A verbatim reproduction of the lines below, from the line containing "(397, 256) none" through the line containing "(380, 176) none", both ends included, is the whole required output.

> _AVAILABLE DATA_:
--*--
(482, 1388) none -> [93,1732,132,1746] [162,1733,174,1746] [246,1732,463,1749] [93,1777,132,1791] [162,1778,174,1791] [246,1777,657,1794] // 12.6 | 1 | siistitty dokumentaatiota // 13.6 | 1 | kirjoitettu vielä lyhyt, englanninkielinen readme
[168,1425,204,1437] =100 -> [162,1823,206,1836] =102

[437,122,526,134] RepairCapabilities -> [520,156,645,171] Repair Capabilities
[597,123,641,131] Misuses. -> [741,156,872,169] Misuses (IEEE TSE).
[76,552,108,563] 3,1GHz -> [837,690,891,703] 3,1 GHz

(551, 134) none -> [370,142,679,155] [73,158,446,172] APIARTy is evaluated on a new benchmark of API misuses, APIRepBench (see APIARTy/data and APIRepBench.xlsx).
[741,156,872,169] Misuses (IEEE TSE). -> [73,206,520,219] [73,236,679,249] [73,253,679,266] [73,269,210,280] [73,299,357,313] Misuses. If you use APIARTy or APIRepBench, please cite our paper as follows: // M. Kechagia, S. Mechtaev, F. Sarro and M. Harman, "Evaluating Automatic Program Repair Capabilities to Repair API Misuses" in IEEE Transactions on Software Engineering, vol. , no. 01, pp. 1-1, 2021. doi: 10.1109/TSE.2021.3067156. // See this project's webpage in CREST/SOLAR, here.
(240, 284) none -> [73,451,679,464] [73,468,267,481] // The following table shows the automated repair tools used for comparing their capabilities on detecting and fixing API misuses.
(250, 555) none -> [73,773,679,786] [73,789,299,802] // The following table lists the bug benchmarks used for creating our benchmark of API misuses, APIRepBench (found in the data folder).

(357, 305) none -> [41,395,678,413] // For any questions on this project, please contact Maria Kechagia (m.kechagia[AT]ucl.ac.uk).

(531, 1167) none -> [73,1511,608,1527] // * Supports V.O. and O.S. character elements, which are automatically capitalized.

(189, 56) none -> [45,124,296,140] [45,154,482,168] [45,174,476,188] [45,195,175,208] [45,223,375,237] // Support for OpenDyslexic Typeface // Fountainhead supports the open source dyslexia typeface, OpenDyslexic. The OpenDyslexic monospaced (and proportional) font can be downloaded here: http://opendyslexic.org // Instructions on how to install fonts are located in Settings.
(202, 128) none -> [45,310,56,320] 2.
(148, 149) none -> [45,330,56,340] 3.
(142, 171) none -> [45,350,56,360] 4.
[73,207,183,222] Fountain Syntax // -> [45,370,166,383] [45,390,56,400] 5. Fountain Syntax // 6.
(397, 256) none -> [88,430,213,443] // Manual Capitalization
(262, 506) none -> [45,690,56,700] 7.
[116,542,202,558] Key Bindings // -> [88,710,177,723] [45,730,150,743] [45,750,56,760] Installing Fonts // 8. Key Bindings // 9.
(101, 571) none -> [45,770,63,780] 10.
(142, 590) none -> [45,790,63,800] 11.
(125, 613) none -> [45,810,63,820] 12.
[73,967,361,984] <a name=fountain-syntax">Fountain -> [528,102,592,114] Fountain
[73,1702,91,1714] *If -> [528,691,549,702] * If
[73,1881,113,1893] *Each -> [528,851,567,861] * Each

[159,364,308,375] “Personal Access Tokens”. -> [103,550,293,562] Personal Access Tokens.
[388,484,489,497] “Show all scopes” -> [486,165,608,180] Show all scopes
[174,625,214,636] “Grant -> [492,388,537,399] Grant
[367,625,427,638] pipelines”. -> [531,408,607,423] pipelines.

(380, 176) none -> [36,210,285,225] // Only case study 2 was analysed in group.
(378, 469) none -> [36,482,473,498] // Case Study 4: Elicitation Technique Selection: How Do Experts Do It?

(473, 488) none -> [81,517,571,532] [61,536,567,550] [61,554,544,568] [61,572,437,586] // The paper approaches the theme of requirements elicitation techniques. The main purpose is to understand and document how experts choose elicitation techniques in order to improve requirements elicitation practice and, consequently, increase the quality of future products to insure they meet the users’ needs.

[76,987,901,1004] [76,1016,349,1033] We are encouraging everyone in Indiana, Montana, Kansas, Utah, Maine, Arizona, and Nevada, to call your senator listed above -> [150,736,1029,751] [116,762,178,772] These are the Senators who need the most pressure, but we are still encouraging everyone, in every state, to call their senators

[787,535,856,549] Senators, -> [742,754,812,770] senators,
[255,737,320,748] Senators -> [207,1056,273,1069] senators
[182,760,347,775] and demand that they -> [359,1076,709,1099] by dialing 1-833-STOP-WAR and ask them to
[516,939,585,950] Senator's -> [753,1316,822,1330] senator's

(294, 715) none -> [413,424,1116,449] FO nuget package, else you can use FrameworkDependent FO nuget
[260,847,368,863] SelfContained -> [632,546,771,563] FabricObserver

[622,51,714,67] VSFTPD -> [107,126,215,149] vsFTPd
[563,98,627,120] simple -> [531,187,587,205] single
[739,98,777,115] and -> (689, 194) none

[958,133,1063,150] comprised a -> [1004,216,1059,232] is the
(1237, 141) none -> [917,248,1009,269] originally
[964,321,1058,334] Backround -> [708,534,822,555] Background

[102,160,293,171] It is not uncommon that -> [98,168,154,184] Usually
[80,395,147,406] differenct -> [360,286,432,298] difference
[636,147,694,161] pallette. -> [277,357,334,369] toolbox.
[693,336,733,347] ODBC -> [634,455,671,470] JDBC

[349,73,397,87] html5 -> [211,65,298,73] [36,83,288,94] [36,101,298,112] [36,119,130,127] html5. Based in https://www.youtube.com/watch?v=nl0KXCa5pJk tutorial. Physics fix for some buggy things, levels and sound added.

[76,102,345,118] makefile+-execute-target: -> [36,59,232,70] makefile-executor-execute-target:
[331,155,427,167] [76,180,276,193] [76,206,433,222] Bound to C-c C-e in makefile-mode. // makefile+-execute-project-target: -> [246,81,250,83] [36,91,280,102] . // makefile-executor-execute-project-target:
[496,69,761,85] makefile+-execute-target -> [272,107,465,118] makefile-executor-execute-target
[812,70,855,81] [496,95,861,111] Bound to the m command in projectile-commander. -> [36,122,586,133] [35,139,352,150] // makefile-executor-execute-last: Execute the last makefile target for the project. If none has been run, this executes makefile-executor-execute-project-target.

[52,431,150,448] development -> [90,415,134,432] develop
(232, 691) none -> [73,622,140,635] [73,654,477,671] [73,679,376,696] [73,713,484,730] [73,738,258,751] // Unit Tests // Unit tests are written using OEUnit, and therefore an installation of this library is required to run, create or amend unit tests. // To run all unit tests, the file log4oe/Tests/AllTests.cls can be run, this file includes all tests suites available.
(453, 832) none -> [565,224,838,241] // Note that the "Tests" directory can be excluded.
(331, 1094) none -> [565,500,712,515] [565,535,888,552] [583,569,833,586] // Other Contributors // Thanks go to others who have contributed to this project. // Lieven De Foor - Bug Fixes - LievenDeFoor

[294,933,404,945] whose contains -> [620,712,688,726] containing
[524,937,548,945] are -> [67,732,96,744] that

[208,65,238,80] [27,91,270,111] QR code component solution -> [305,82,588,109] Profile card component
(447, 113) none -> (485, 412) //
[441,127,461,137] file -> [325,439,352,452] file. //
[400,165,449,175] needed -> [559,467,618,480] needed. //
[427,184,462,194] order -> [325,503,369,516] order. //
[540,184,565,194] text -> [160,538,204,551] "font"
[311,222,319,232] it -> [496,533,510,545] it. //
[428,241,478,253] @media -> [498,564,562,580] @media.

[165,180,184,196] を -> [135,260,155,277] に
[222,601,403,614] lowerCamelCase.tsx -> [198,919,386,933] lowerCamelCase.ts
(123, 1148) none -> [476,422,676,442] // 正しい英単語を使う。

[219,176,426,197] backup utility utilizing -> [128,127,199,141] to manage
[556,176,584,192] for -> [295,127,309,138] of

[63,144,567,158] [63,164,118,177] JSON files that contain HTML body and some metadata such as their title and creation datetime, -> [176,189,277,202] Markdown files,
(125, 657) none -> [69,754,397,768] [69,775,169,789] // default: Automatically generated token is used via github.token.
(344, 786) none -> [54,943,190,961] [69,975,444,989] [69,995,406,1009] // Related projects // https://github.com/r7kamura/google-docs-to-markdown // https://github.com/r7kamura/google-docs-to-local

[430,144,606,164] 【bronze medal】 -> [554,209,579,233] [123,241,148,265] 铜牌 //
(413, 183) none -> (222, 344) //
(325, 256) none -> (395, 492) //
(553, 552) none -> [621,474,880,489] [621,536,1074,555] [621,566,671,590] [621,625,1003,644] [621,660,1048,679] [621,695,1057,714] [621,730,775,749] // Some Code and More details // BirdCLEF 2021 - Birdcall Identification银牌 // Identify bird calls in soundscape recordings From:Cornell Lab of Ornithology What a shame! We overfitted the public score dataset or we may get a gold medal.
--*--
> _RESULT_:
(397, 256) none -> [88,430,213,443] // Manual Capitalization
(262, 506) none -> [45,690,56,700] 7.
[116,542,202,558] Key Bindings // -> [88,710,177,723] [45,730,150,743] [45,750,56,760] Installing Fonts // 8. Key Bindings // 9.
(101, 571) none -> [45,770,63,780] 10.
(142, 590) none -> [45,790,63,800] 11.
(125, 613) none -> [45,810,63,820] 12.
[73,967,361,984] <a name=fountain-syntax">Fountain -> [528,102,592,114] Fountain
[73,1702,91,1714] *If -> [528,691,549,702] * If
[73,1881,113,1893] *Each -> [528,851,567,861] * Each

[159,364,308,375] “Personal Access Tokens”. -> [103,550,293,562] Personal Access Tokens.
[388,484,489,497] “Show all scopes” -> [486,165,608,180] Show all scopes
[174,625,214,636] “Grant -> [492,388,537,399] Grant
[367,625,427,638] pipelines”. -> [531,408,607,423] pipelines.

(380, 176) none -> [36,210,285,225] // Only case study 2 was analysed in group.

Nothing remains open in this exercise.